In [1]:
import sys
sys.path.append('..')

# Milestone 2

## Introduction

Automatic differentiation is a tool for calculating derivatives using machine accuracy. It has several advantages over traditional methods of derivative calculations such as symbolic and finite differentiation. Automatic differentiation is useful for calculating complex derivatives where errors are more likely with classical methods. For instance , with finite differentiation, h values that are too small will lead to accuracy errors though floating point roundoff error, while h values that are too large will start making vastly inaccurate approximations. 
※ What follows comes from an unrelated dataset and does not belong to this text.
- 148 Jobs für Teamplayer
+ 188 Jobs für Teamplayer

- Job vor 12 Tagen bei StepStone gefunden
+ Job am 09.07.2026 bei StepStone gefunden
Automatic differentiation is useful due to its practicality in real world applications that involve thousands of parameters in a complicated function, which would take a long runtime as well as strong possibility for error in calculating the derivatives individually. 
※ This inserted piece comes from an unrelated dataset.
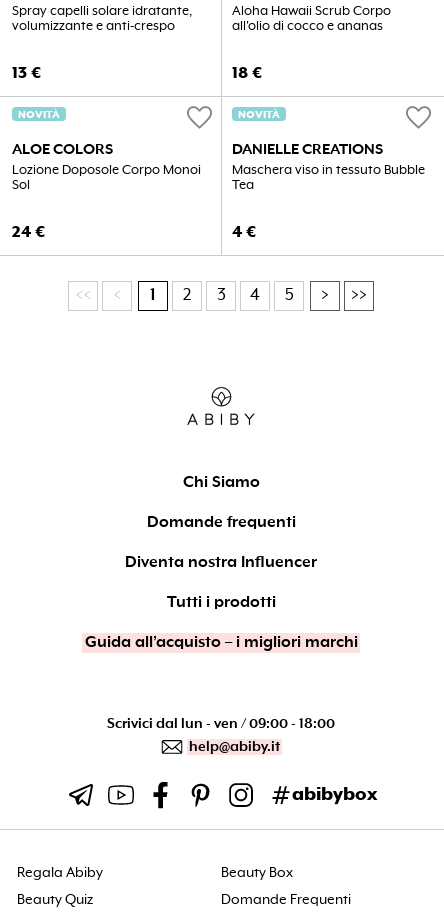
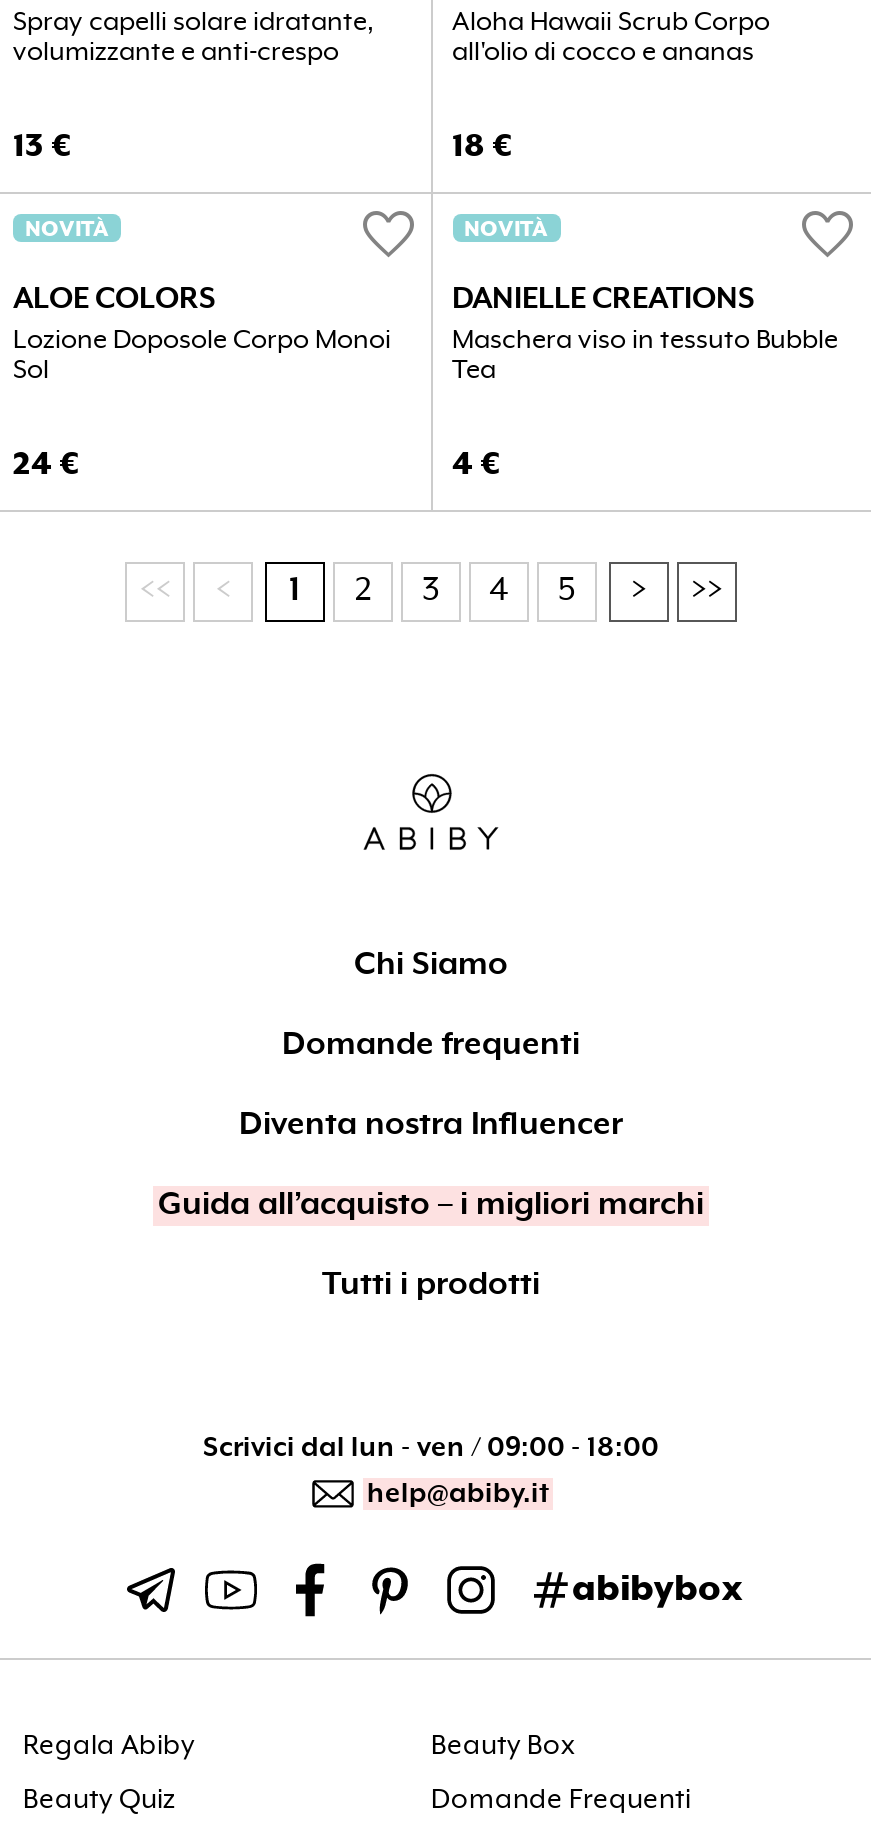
moved down: Tutti i prodotti

moved up: Guida all’acquisto – i migliori marchi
Our package allows users to calculate derivatives of complex functions, some with many parameters, allowing machine precision.

## Background

Essentially automatic differentiation works by  breaking down a complicated function and performing a sequence of elementary arithmetic such as addition, subtraction, multiplication, and division as well as elementary functions like exp, log, sin, etc. These operations are then repeated by the chain rule and the derivatives of these sequences are calculated. There are two ways that automatic differentiation can be implemented - forward mode and reverse mode. 


### 2.1 The Chain Rule

The chain rule makes up a fundamental component of auto differentiation. The basic idea is:   
For univariate function, $$ F(x) = f(g(x))$$

 $$F^{\prime} = (f(g))^{\prime} = f^{\prime}(g(x))g^{\prime}(x)$$
 
For multivariate function, $$F(x) = f(g(x),h(x))$$

$$ \frac{\partial F}{\partial x}=\frac{\partial f}{\partial g} \frac{\partial g}{\partial x}+\frac{\partial f}{\partial h} \frac{\partial h}{\partial x}$$

For generalized cases, if F is a combination of more sub-functions,  $$F(x) = f(g_{1}(x), g_{2}(x), …, g_{m}(x))$$

$$\frac{\partial F}{\partial x}=\sum_{i=1}^{m}\frac{\partial F}{\partial g_{i}} \frac{\partial g_{i}}{\partial x}$$

For F is a function f(g): f: $R^n$ -> $R^m$ and g: $R^m$ -> $R^k$,

$$\mathbf{J}_{\mathrm{gof}}(\mathbf{x})=\mathbf{J}_{\mathrm{g}}(\mathbf{f}(\mathbf{x})) \mathbf{J}_{\mathrm{f}}(\mathbf{x})$$

where $J(f) =\left[\begin{array}{ccc}{\frac{\partial \mathbf{f}}{\partial x_{1}}} & {\cdots} & {\frac{\partial \mathbf{f}}{\partial x_{n}}}\end{array}\right]=\left[\begin{array}{ccc}{\frac{\partial f_{1}}{\partial x_{1}}} & {\cdots} & {\frac{\partial f_{1}}{\partial x_{n}}} \\ {\vdots} & {\ddots} & {\vdots} \\ {\frac{\partial f_{m}}{\partial x_{1}}} & {\cdots} & {\frac{\partial f_{m}}{\partial x_{n}}}\end{array}\right]$ is the Jacobian Matrix.



### 2.2 Auto Differentiation: Forward Mode

The forward mode automatic differentiation is accomplished by firstly splitting the function process into one-by-one steps, each including only one basic operation. It focuses on calculating two things in each step, the value of scalar or vector x in $R^n$, and the 'seed' vector for the derivatives or Jacobian Matrix. From the first node, the value and derivatives will be calculated based on the values and derivatives of forward nodes. AD exploits the fact that every computer program, no matter how complicated, executes a sequence of elementary arithmetic operations (addition, subtraction, multiplication, division, etc.) and elementary functions (exp, log, sin, cos, etc.). By applying the chain rule repeatedly to these operations, derivatives of arbitrary order can be computed automatically, accurately to working precision, and using at most a small constant factor more arithmetic operations than the original program.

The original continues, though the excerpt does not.